- Instructions to follow: Go through the listing and count the lines with "zfcampus" in them; write only the number.

- Input records:
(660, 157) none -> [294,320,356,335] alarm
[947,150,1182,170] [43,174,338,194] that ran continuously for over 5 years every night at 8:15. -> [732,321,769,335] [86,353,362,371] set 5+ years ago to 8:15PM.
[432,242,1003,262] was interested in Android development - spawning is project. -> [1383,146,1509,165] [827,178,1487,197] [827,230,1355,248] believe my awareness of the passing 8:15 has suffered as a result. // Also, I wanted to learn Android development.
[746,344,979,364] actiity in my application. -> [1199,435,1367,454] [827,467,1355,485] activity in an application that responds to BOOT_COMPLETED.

...

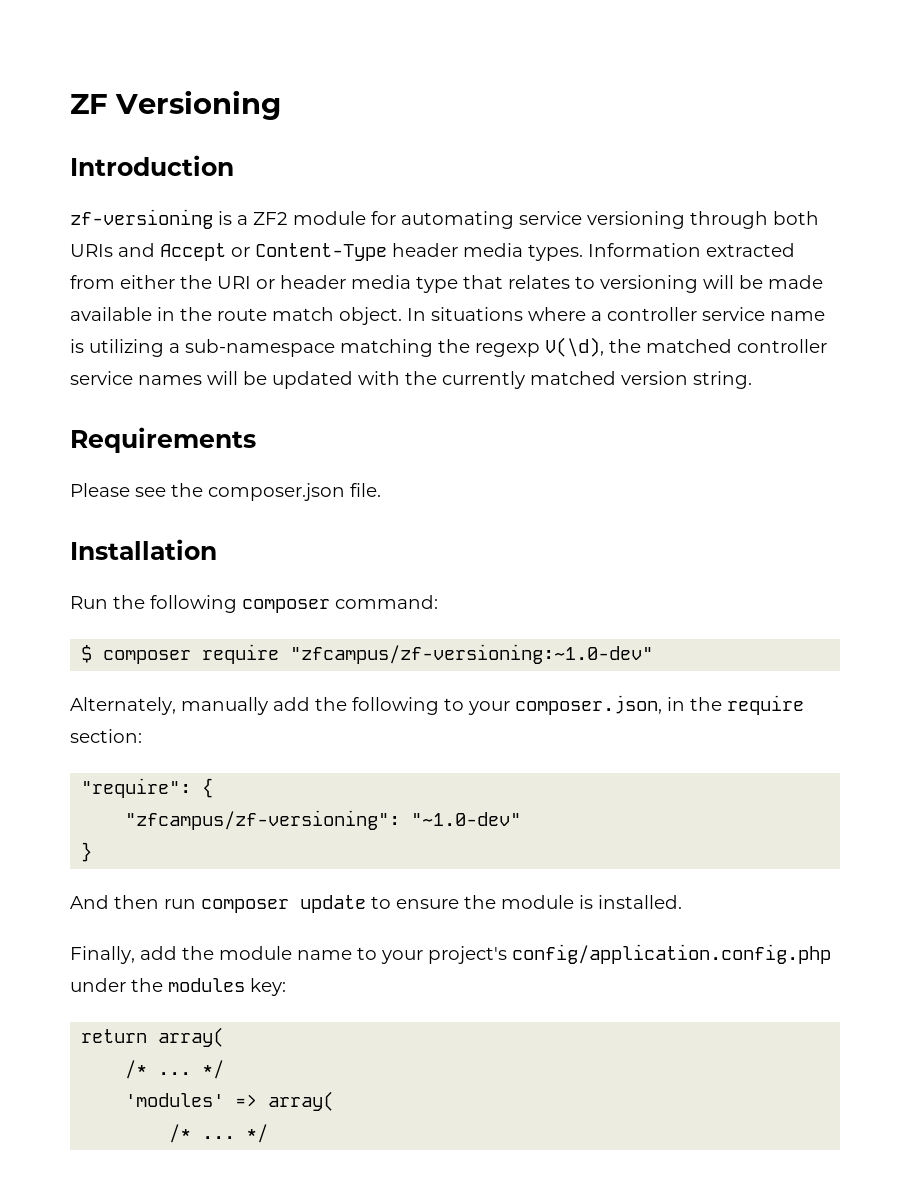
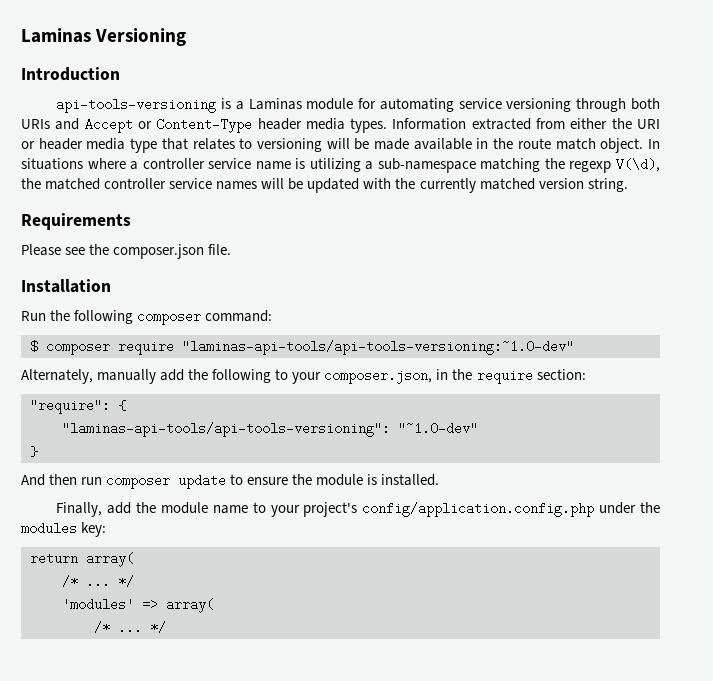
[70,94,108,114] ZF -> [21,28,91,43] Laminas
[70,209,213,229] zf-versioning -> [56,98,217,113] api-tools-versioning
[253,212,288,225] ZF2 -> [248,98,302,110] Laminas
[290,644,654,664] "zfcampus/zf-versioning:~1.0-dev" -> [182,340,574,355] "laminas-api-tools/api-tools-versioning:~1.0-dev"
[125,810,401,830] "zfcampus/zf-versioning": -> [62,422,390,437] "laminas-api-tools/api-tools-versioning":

- Exercise answer: 2